Her solution – which ruffles quite a few feathers although she terms it ‘soft’ – is to fine thieves, cut off power supply to the defaulters and clean up the act within the organization. Unfortunately, she only manages to alienate everyone, within KESCO and outside, the ordinary citizen, sweating under a harsh sun, now staggering under a hefty fine as well. She’s transferred a year later, of course.

The hapless common man’s point of view is presented eloquently through the irrepressible Loha Singh, who minces no words, mostly foul, about the government’s inefficiency, corruption and profit motive: “KESCO teaches us to steal; then it punishes us for it.”


To a multiplex audience in south Delhi, these narrow lanes of Kanpur, these filthy factories and troubled brows, represent another country altogether. Here then, we the people realize that the country we live in isn’t just about the city versus the village but there’s another huge set of people in the picture as well. We’re now divided into urban India, rural India and rurban India, this last a large populace with the mindsets of the countryside, the aspirations of a small town and all the amenities of an urban slum. How can these places be called towns or cities when they have no electricity 16 hours a day, one wonders. When their workplaces look like garbage dumps, where the government machinery splutters obsolete, and where streets are a web of wires. Oh wait, that’s what most of India outside the highways of the capital looks like. 

Admittedly, the worst quarters of Kanpur are comparable with the most commonplace in other Indian cities, and definitely in Uttar Pradesh. With a 220V bolt of irony, one realizes this is a state that has – over the past two decades or so – had a socialist (Samajwadi Party) and a champion of the Dalits (Bahujan Samaj Party) party in power – all in the name of empowering the poor. SP leader Mulayam Singh Yadav – he of the rapist-forgiving tendencies – has built a south Delhi of sorts in his home turf of Saifai (it has opulent roads and its own airport, perfect for Bollywood stars to fly down to perform at the village’s annual festival). Lady Mayawati of BSP chose to spend millions of poor UP-ites’ tax moolah in absurd gestures such as erecting statues of social reformers (“Uh-uh,” you visualize Ambedkar reprove, shaking his head) in NOIDA, endangering wildlife of all species, including human.
In fact, all political parties may as well plead guilty to the charge of apathy – the most populous state in India is also the most neglected when it comes to basic needs and rights.
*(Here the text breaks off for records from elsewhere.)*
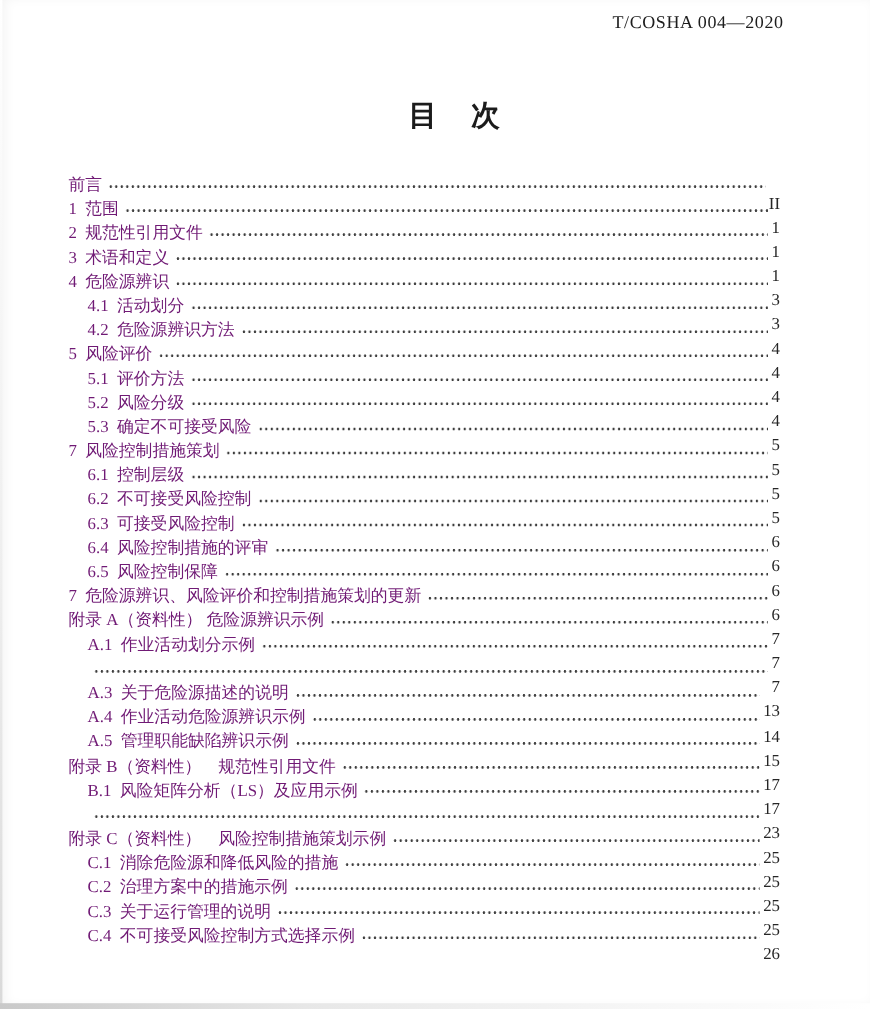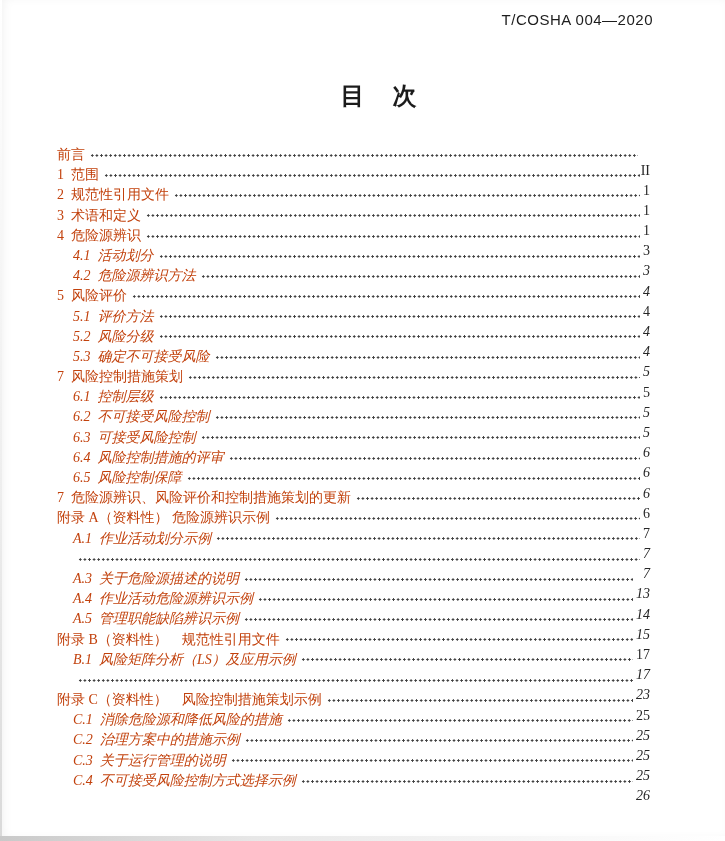--- a/index.html
+++ b/index.html
@@ -8,39 +8,39 @@
     width:725px;height:841px;
     margin:0 auto;
     background:#ffffff;
     font-family:"Liberation Serif","DejaVu Serif",serif;
     color:#262626;
     overflow:hidden;
     box-shadow:inset 4px -2px 10px rgba(0,0,0,0.05);
   }
   .doc-code{
     position:absolute;top:11px;right:72px;
-    font-family:Liberation Sans, sans-serif;
+    font-family:Liberation Serif, serif;
     font-size:15px;letter-spacing:0.5px;color:#1d1d1d;
   }
   .page-title{
     position:absolute;top:80px;left:0;width:100%;
     text-align:center;transform:translateX(17px);
     font-size:24px;font-weight:bold;color:#1b1b1b;
     letter-spacing:2px;margin:0;
   }
   .toc{
     position:absolute;top:145px;left:57px;right:75px;
   }
   .row{
     display:flex;align-items:center;
     line-height:20.2px;height:20.2px;
     font-size:14px;
   }
-  .row.l1{padding-left:16px;font-style:italic;}
-  .lbl{white-space:pre;flex:none;color:#c2410c;text-align:center;}
+  .row.l1{padding-left:16px;}
+  .lbl{white-space:pre;flex:none;color:#701a75;text-align:center;}
   .dots{
     flex:1 1 auto;align-self:stretch;
     margin:0 3px 0 5px;
     background-image:radial-gradient(circle,#3d3d3d 0.9px,rgba(0,0,0,0) 1.25px);
     background-size:4.6px 4.6px;
     background-repeat:repeat-x;
     background-position:left center;
     min-width:8px;
   }
   .pg{flex:none;text-align:right;color:#262626;margin-top:31px;}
Katiyabaaz admirably captures this fickle political behavior: glimpses of Rahul Gandhi and former PM Manmohan Singh visiting Kanpur doling out promises highlight the people’s no-option election options. Showing off burn scars on his hands from years of manipulating high-voltage power cords, Loha Singh puts it succinctly: “These ***** only visit when there is an election.” 
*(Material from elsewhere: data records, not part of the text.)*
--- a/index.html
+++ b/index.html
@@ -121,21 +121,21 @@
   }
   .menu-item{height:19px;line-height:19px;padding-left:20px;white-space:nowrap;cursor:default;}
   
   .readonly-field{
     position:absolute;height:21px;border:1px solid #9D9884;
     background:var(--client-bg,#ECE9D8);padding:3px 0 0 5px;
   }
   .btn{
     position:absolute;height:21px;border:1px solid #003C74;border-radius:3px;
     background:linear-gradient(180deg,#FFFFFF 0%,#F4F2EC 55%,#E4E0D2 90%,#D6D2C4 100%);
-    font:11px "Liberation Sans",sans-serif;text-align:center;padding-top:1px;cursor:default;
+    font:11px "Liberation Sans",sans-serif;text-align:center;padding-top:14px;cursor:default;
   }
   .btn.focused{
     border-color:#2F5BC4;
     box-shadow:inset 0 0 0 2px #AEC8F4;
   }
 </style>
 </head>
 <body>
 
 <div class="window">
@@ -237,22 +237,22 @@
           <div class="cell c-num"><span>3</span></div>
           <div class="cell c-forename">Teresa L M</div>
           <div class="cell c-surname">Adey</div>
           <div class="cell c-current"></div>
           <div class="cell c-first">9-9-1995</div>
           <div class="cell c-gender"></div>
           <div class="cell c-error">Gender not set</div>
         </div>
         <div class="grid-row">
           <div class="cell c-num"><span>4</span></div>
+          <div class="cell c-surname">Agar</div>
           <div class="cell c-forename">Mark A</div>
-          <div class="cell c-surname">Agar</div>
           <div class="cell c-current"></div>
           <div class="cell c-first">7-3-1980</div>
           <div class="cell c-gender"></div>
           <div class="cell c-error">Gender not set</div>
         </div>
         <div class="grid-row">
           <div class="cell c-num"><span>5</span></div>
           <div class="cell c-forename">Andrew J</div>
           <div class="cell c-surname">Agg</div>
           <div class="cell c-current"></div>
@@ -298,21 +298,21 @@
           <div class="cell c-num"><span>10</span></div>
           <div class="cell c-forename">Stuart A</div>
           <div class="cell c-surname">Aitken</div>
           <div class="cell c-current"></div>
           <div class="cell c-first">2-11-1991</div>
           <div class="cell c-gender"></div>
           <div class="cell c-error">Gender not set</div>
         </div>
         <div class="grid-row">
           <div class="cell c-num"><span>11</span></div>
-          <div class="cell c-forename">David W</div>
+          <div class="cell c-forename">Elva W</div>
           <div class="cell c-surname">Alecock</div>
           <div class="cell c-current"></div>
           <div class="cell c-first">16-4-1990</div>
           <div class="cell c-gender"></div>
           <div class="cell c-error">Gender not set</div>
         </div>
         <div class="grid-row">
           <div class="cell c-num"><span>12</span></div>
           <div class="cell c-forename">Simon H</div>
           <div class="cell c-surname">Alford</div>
Suddenly, the air-conditioned cinema hall working to full capacity for an audience of four takes on the appearance of a cruel joke.


Not only have Kakkar and Mustafa done a remarkable job in following the lead characters and the city of Kanpur over a couple of years, they’ve also managed to inject all the important ingredients of a Bollywood-style film into it. Loha Singh is introduced with a dashing background score. A catchy lead song plays through key moments in the film. There is comedy, violence, tears, cops-versus-robbers action. With clever editing and a swift pace, the film demonstrates the words of American journalist Hunter S Thomson: “Truth is weirder than any fiction I’ve seen.”

The format is ideally suited for an audience that loves a little bit of masala in its movies, and it can be a powerful tool in spreading a message we all need to hear about electricity or just about anything else to do with civil rights and duties: We’re all in this together.

But oh wait. There’s just four of us listening.